I’ve been playing with web service APIs quite a lot lately, especially the amazon and flickr ones. Anyway, my current tinkering lead to … wait for it … wankr.co.uk.
It’s a pretty simple site: it displays recent photos tagged with the word ‘wankr’. However, the important thing for me was building a workable caching mechanism. The main advantage of web services is also be their biggest problem: they typically run on remote web servers. This means that (if you want to incorporate results from a web service call into a web page), there can be a noticeable delay for the user of your web site while they wait for the page to be compiled (server-side) and returned to them.
So as I said, the caching mechanism was the important thing for me on this one, and so far it works quite well I think (famous last words…). The main cause for delay here is getting the tag details for each photo that is displayed. You have to run a seperate query against each image, so in this particular example that is 1 query to get the list of images, plus 36 queries to get the tag details for each of the photos.

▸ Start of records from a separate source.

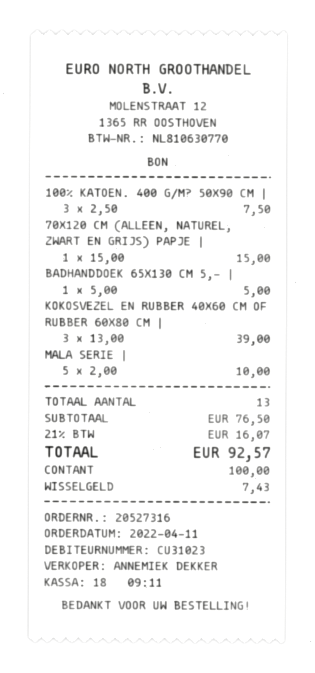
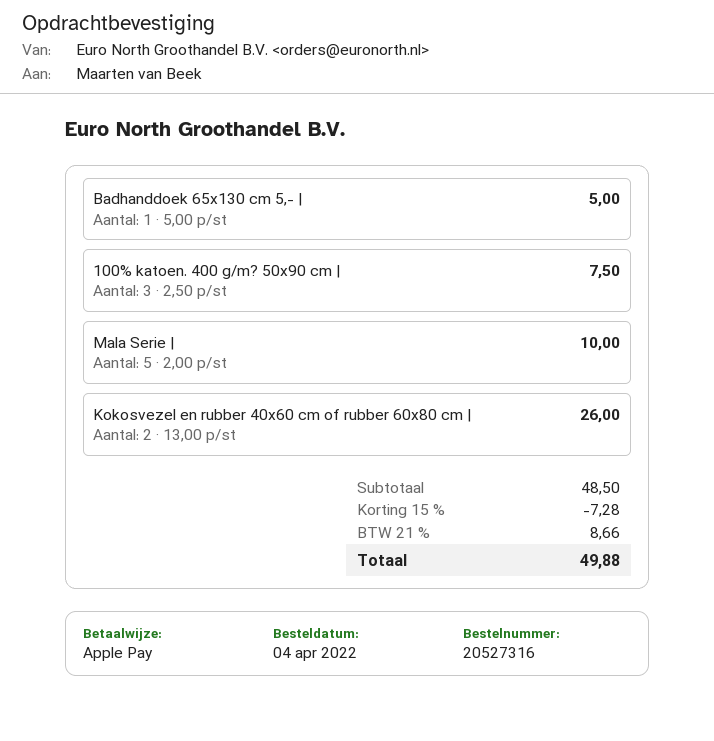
order date: 2022-04-11 -> 2022-04-04
payment method: cash -> Apple Pay
70X120 CM (ALLEEN, NATUREL, ZWART EN GRIJS) PAPJE |: 1 x 15.00 = 15.00 -> none
KOKOSVEZEL EN RUBBER 40X60 CM OF RUBBER 60X80 CM |: 3 x 13.00 = 39.00 -> 2 x 13.00 = 26.00
subtotal: 76.50 -> 48.50
discount: none -> 15% = 7.28
tax: 21% = 16.07 -> 21% = 8.66
total: 92.57 -> 49.88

That’s a lot of queries, and as you can see in the graph below (at 12:46:05), it takes quite a while. (The data start time shows how long it takes for the first byte of data to come back from the web server once the request has been made. This typically is the time taken for the web server to generate the page, pulling in content from sources like databases, and in this case, remote web services.)
The caching I’ve implemented stores tag details for each photo indefinitely. I’m guessing that photo tags won’t be updated that frequently — at least in the time they’re displayed on the wankr homepage — so this shouldn’t cause a problem. The remaining task here is to write a process to clean up old cache files.
In terms of the main API call (the one that gets all the photos tagged with ‘wankr’), this is effectively cached for 5 minutes. I actually cache the rendered HTML for five minutes, so the response in the event of cache validity is quite good. On the graph below, the results at 12:46:42 show cached image tag data (so no need to make those 36 queries to flickr) and a re-query of the flickr API (to look for any new photos). Finally, the results at 12:47:19 show totally cached HTML (so no web service queries), and as you can see a nice quick data start (the yellow) time!
The cache model isn’t perfect (for example there is no file locking implemented), so things could get a bit messy if there were a few users on the site at once. I’ve added some cache-friendly HTTP headers too, which may improve the performance for some frequent visitors…
Anyway, the site is just a bit of an experiment at the moment, but feel free to mention it to others It’s got a tag cloud, so does that make it a Web 2.0 project?!